==== INFORMATION PROVIDED

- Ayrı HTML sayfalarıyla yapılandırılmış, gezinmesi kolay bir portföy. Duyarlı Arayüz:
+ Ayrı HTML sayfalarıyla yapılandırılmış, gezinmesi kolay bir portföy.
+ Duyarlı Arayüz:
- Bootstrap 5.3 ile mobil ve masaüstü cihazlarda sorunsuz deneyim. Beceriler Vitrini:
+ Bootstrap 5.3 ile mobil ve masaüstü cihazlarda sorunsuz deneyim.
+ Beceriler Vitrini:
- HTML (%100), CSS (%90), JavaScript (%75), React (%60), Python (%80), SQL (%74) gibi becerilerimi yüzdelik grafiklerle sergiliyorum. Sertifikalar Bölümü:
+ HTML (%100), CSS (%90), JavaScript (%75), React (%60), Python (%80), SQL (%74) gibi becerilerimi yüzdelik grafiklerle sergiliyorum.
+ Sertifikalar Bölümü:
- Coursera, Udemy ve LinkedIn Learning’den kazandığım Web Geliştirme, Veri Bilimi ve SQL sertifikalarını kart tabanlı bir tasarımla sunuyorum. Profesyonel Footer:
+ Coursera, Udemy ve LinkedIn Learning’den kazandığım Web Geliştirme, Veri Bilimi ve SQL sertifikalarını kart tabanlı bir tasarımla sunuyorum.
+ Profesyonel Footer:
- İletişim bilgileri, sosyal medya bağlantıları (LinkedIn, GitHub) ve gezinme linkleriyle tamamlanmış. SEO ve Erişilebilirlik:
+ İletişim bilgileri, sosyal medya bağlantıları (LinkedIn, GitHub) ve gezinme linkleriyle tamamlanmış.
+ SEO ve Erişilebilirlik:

========
==== INFORMATION PROVIDED

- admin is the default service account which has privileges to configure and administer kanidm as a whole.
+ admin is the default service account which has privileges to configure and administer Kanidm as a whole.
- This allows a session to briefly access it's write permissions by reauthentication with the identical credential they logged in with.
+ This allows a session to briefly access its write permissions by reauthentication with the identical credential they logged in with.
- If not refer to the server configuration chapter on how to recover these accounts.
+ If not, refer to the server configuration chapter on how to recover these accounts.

========

* EXERCISE *
An exact copy of the lines above, from the one containing "- HTML (%100), CSS" through the one containing "- İletişim bilgileri, sosyal", is the whole of the answer.

* ANSWER TO THE PROBLEM *
- HTML (%100), CSS (%90), JavaScript (%75), React (%60), Python (%80), SQL (%74) gibi becerilerimi yüzdelik grafiklerle sergiliyorum. Sertifikalar Bölümü:
+ HTML (%100), CSS (%90), JavaScript (%75), React (%60), Python (%80), SQL (%74) gibi becerilerimi yüzdelik grafiklerle sergiliyorum.
+ Sertifikalar Bölümü:
- Coursera, Udemy ve LinkedIn Learning’den kazandığım Web Geliştirme, Veri Bilimi ve SQL sertifikalarını kart tabanlı bir tasarımla sunuyorum. Profesyonel Footer:
+ Coursera, Udemy ve LinkedIn Learning’den kazandığım Web Geliştirme, Veri Bilimi ve SQL sertifikalarını kart tabanlı bir tasarımla sunuyorum.
+ Profesyonel Footer:
- İletişim bilgileri, sosyal medya bağlantıları (LinkedIn, GitHub) ve gezinme linkleriyle tamamlanmış. SEO ve Erişilebilirlik:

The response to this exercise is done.